Some physico-chemical properties of aqueous solutions of N α-acyl-L-histidine

Abstract

The critical micelle concentrations of aqueous solutions of N α-acyl-L-histidine have been determined by the spectral shift method with Rhodamine 6G and by the light scattering method. With the spectral shift method critical micelle concentrations of 40, 9.0, 1.0, 0.11, and 0.012 mM were obtained for N α-acyl-L-histidine containing saturated acids of 8, 10, 12, 14, and 16 carbons respectively, at 45°C and pH 8.6 in the absence of added salt.
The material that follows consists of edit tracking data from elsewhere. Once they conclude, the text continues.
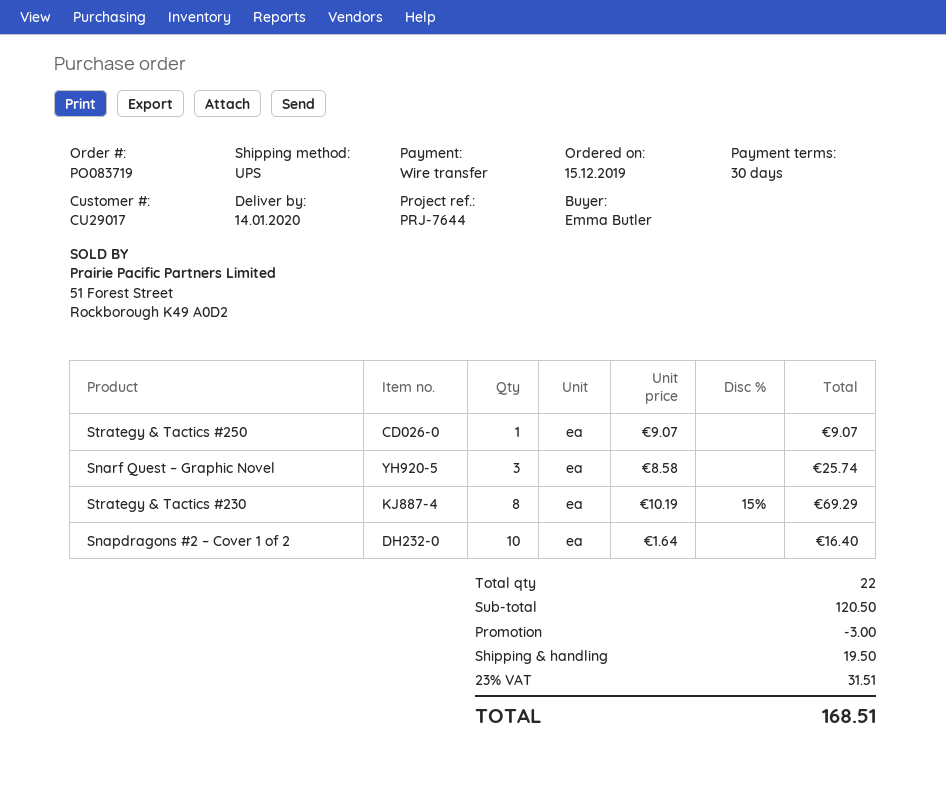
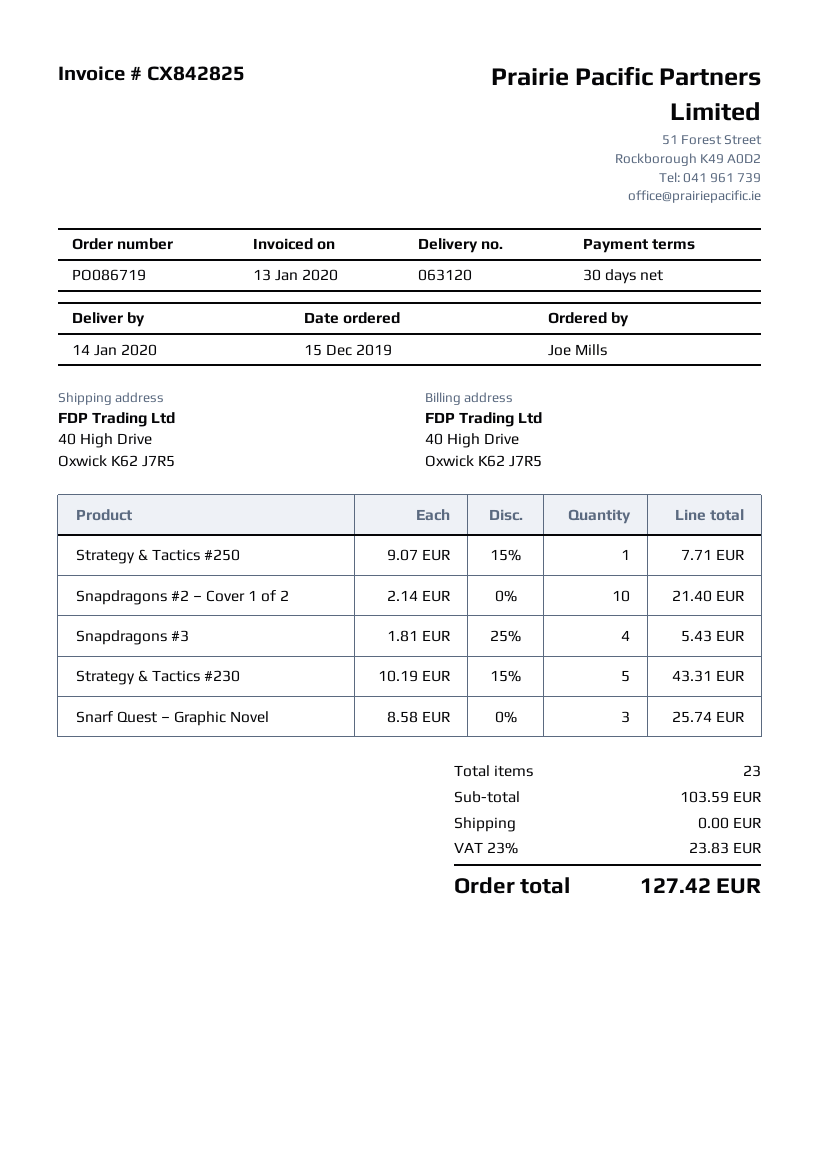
order number: PO083719 -> PO086719
ordered by: Emma Butler -> Joe Mills
Strategy & Tactics #250: 1 x 9.07 = 9.07 -> 1 x 9.07 - 15% = 7.71
Strategy & Tactics #230: 8 x 10.19 - 15% = 69.29 -> 5 x 10.19 - 15% = 43.31
Snapdragons #2 – Cover 1 of 2: 10 x 1.64 = 16.40 -> 10 x 2.14 = 21.40
Snapdragons #3: none -> 4 x 1.81 - 25% = 5.43
total quantity: 22 -> 23
subtotal: 120.50 -> 103.59
discount: 3.00 -> none
shipping: 19.50 -> 0.00
tax: 23% = 31.51 -> 23% = 23.83
total: 168.51 -> 127.42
For the homologs containing 10, 12, and 14 carbon acids, critical micelle concentration of 9.0, 1.0, and 0.11 mM were determined by the light scattering method. The light scattering studies yield micelle weights of 60, 66, and 84 thousand for the C-10, C-12, and C-14 homologs, respectively. N α-acyl-L-histidine is an unusual surfactant in that the hydrophilic portion of the molecule is relatively large and contains both an ionic group (carboxylate group) and a nonionic group (imidazole side-chain). The bulky hydrophilic group of N α-acyl-L-histidine causes this molecule to exhibit physico-chemical behavior which is not typical of that exhibited by most ionic surfactants. In particular, the dependence of the critical micelle concentration on the acyl chain length and on the concentration of added salt is atypical. Chemical shift measurements (by NMR) on the C-2 and C-5 protons of imidazole in micellar N α-dodecanoyl-L-histidine indicate that the imidazole group is, indeed, positioned at the water-micelle interface.